Spectroscopic imaging techniques enable chemical information to be extracted from hyperpolarized carbon-13 MRI experiments. The distinct chemical shift associated with each metabolite can be exploited to probe the exchange of magnetization between pools corresponding to each of the metabolites.

===Metabolite-selective excitation===
Using techniques for simultaneous spatial and spectral selective excitation, RF pulses can be designed to perturb metabolites individually.
This enables the encoding of metabolite-selective images without the need for spectroscopic imaging. This technique also allows different flip angles to be applied to each metabolite,
which enables pulse sequences to be designed that make optimal use of the limited polarization available for imaging.

==Dynamic imaging models==
In contrast with conventional MRI, hyperpolarized experiments are inherently dynamic as images must be acquired as the injected substrate spreads through the body and is metabolized. This necessitates dynamical system modelling and estimation for quantifying metabolic reaction rates. A number of approaches exist for modeling the evolution of magnetization within a single voxel.
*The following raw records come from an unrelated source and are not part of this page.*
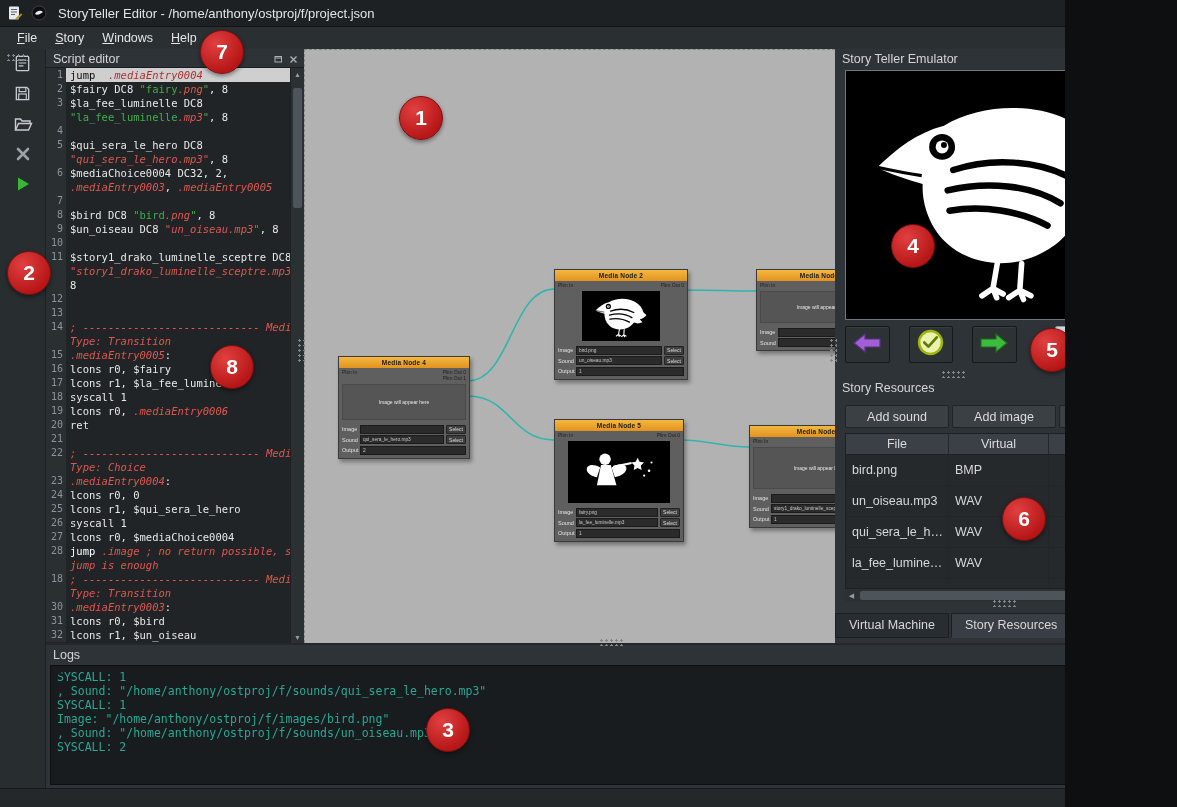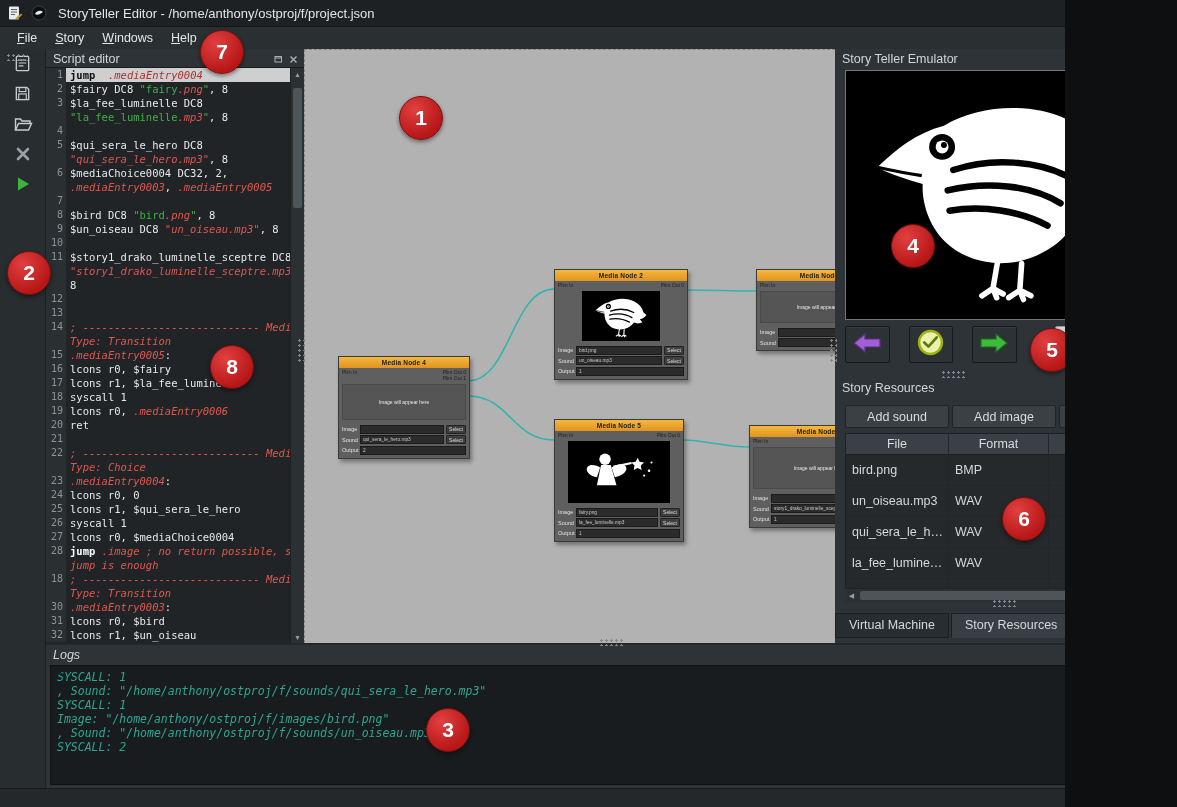"jump" .seg-k { font-weight: bold -> normal }
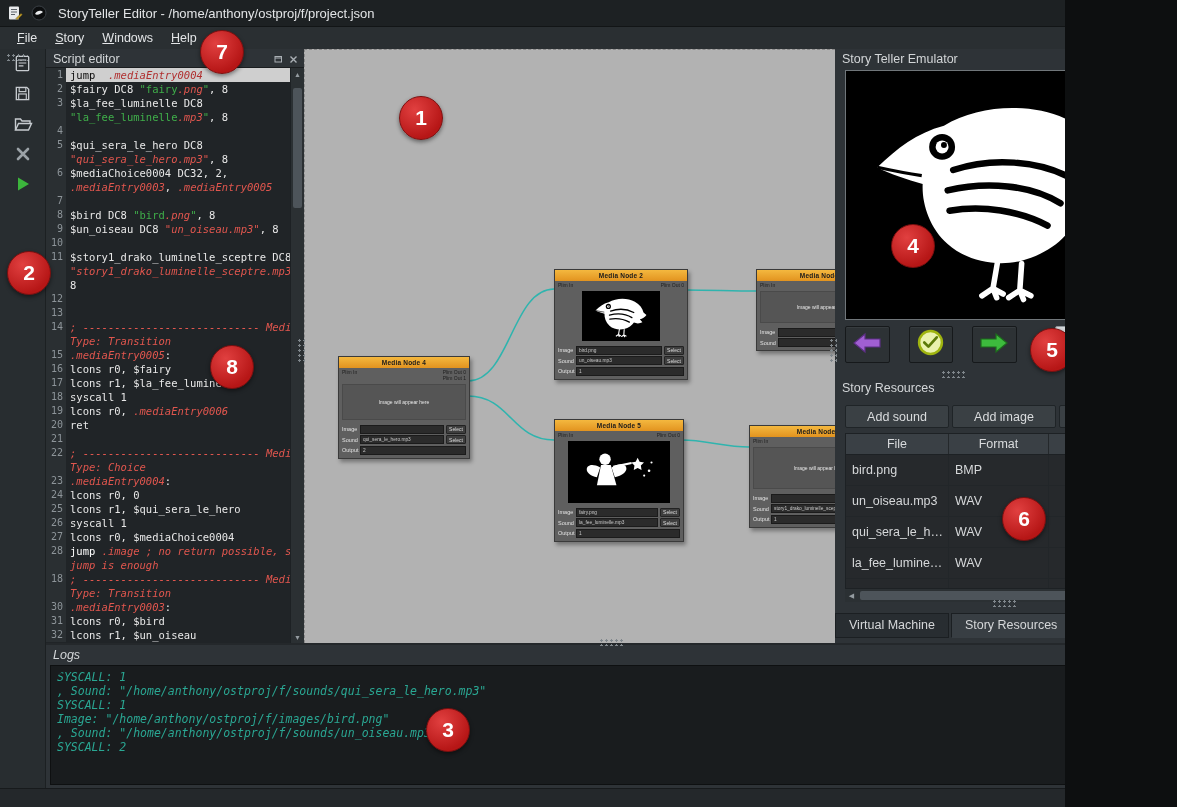"Format" div.c-format { text: Format -> Virtual }
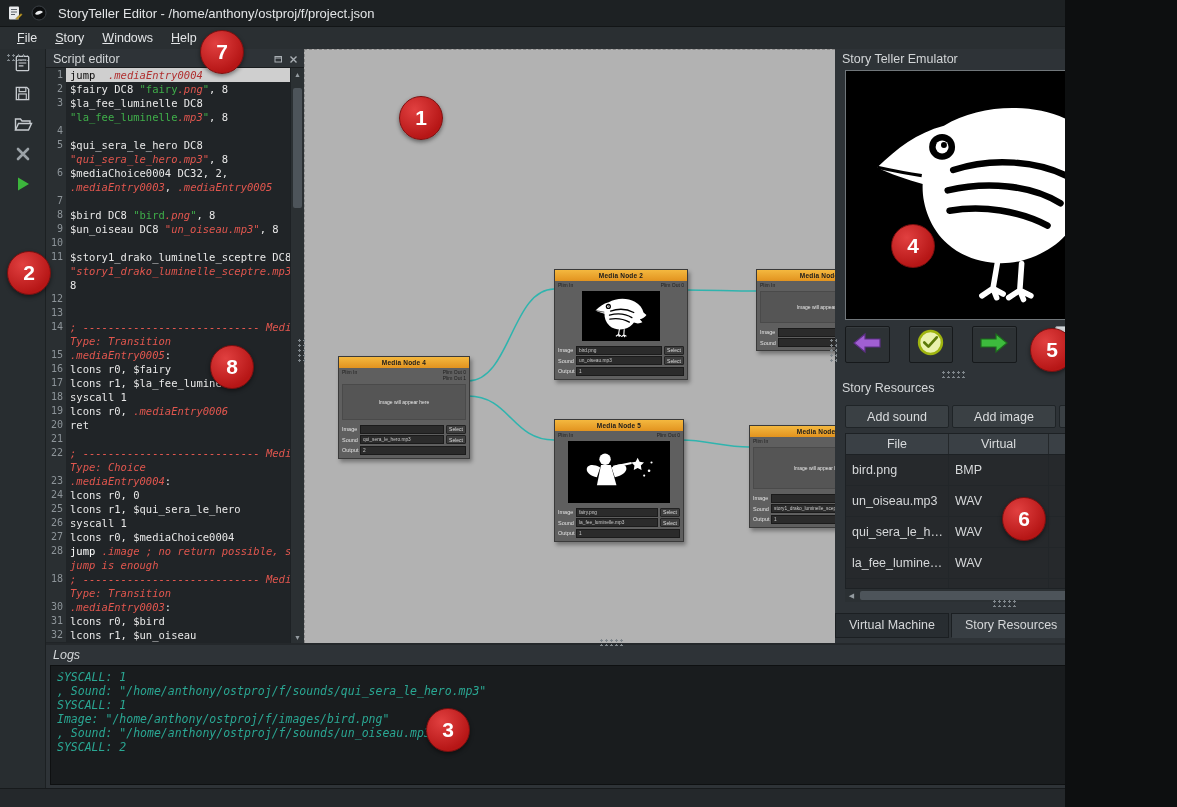"Logs" #logs-dock { font-style: italic -> none }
|  | pyruvate | lactate | alanine |
|---|---|---|---|
| T1 | ~46.9–65 s dependent on B0 field strength |  |  |
| T2 (HCC Tumor) |  | 0.9 ± 0.2 s | 1.2 ± 0.1 s |
| T2 (healthy liver) |  | 0.52 ± 0.03 s | 0.38 ± 0.05 s |

===Two-species model with unidirectional flux===
The simplest model of metabolic flux assumes unidirectional conversion of the injected substrate S to a product P. The rate of conversion is assumed to be governed by the reaction rate constant $k_\ce{SP}$

S ->[k_\ce{SP}] P. (1)

Exchange of magnetization between the two species can then be modeled using the linear ordinary differential equation
$\frac{d M_\ce{P}}{dt}(t) = -R_{1\ce P} M_P(t) + k_\ce{SP} M_S(t)$
where $R_{1\ce P} = \frac{1}{T_{1\ce P}}$ denotes the rate at which the transverse magnetization decays to thermal equilibrium polarization, for the product species P.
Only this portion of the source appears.